## Supplied data

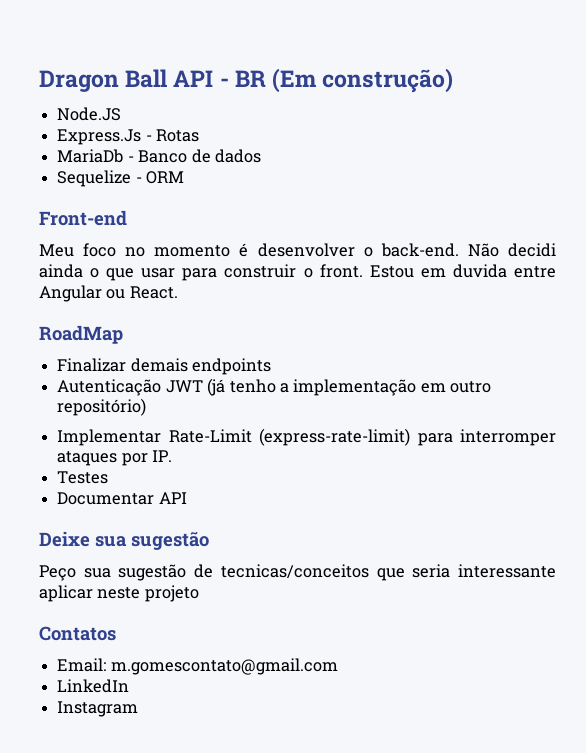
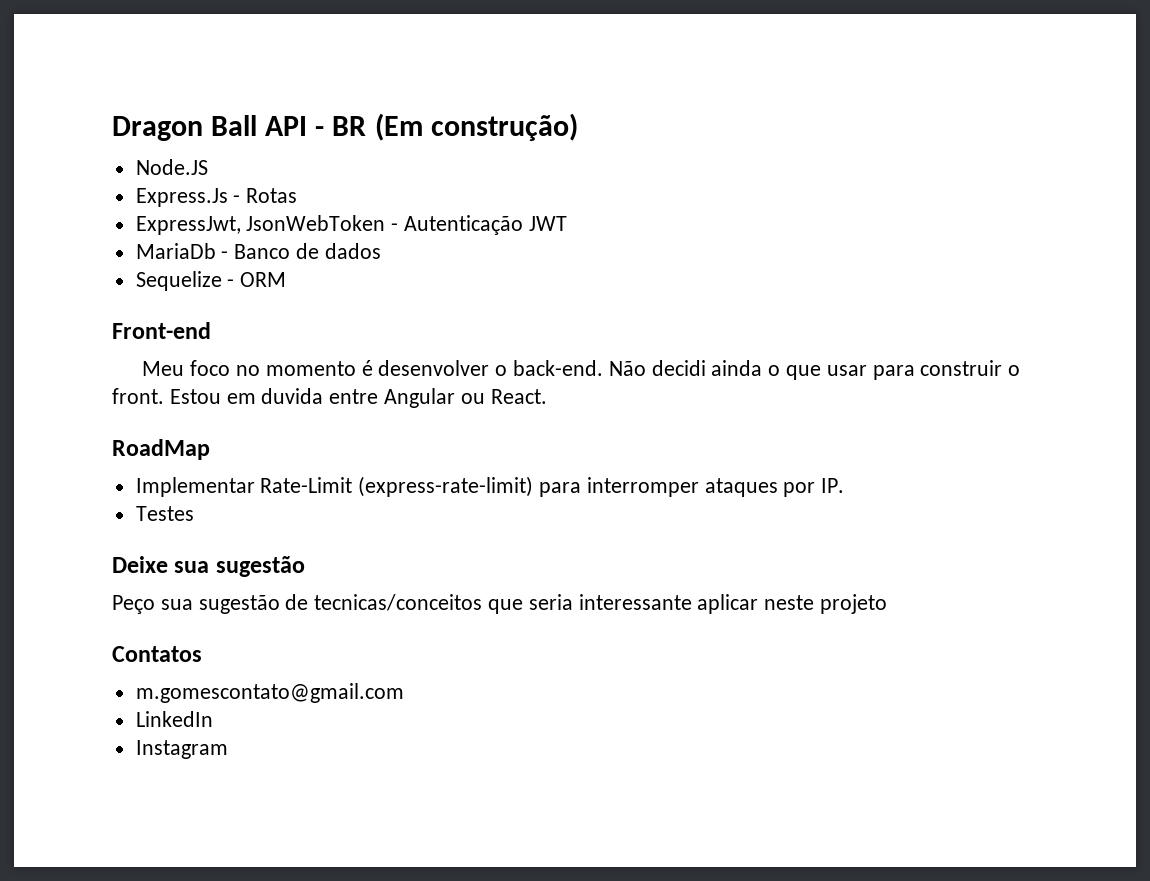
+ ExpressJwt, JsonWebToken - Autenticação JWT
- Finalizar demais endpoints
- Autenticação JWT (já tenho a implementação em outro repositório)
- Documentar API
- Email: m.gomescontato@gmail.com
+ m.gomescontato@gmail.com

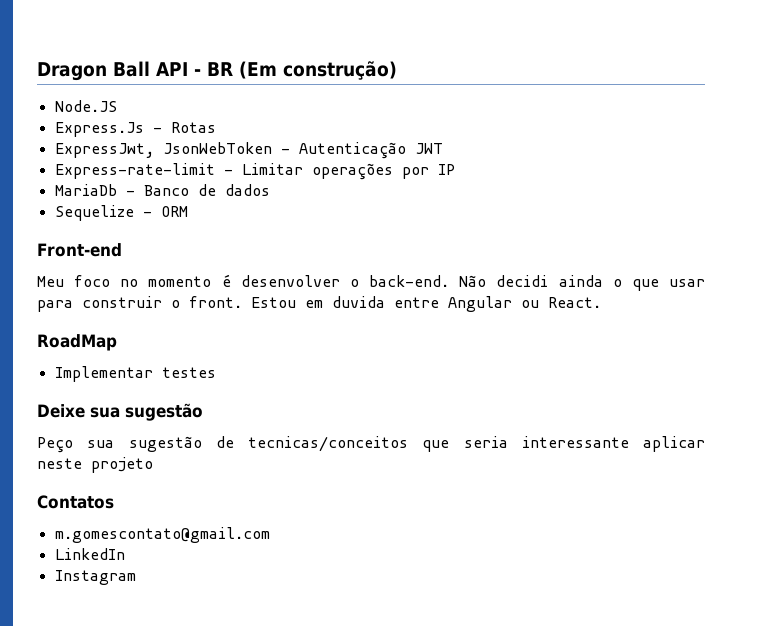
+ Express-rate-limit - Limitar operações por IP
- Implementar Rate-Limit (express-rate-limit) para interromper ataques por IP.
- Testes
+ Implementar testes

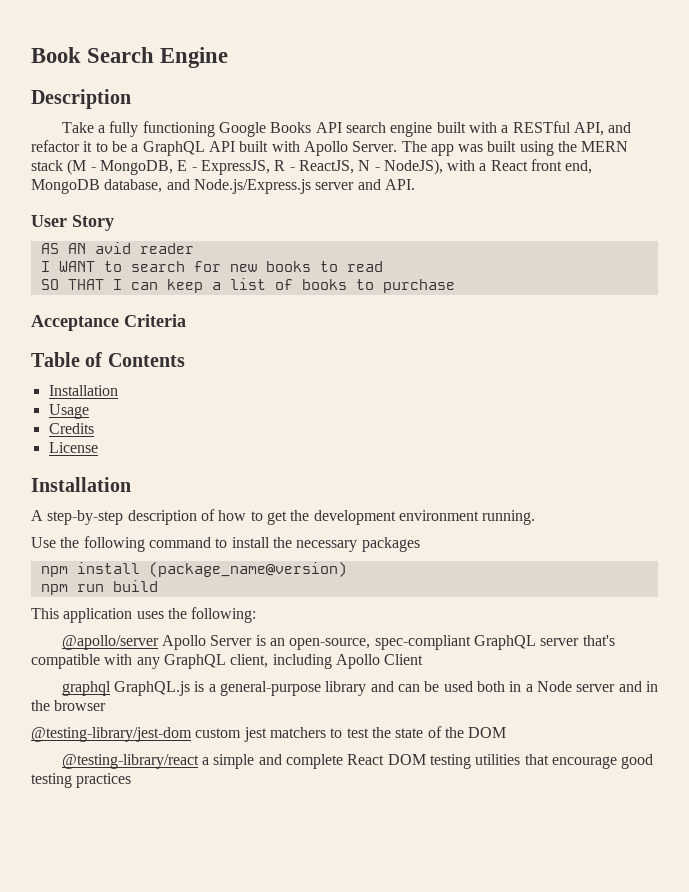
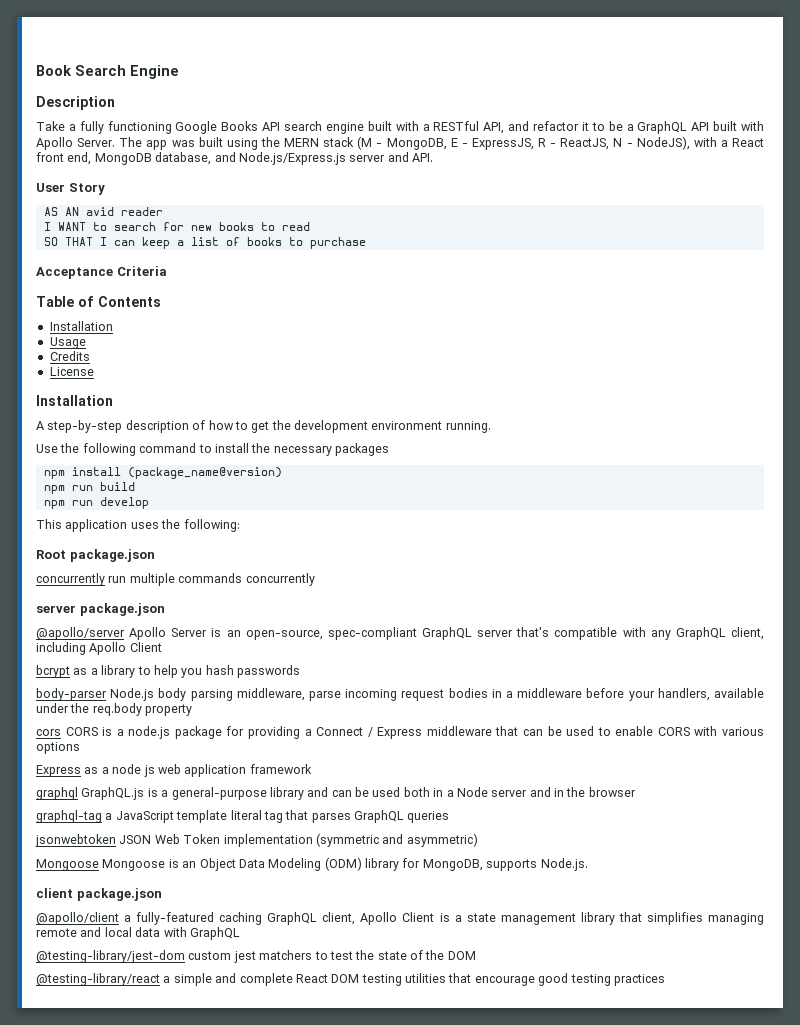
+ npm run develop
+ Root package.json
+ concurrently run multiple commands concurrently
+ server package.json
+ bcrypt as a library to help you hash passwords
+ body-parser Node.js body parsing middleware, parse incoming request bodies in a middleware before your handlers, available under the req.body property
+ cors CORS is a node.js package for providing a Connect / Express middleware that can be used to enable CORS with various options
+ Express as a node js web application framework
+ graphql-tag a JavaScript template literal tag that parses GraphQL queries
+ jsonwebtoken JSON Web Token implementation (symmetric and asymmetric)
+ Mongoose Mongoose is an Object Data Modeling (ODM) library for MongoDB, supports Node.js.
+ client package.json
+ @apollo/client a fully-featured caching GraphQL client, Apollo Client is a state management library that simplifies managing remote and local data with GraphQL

## Problem statement
Set down, exactly and in full, the lines from the one containing "web application framework" through the end of the entries; no other line belongs.

## Exercise output
+ Express as a node js web application framework
+ graphql-tag a JavaScript template literal tag that parses GraphQL queries
+ jsonwebtoken JSON Web Token implementation (symmetric and asymmetric)
+ Mongoose Mongoose is an Object Data Modeling (ODM) library for MongoDB, supports Node.js.
+ client package.json
+ @apollo/client a fully-featured caching GraphQL client, Apollo Client is a state management library that simplifies managing remote and local data with GraphQL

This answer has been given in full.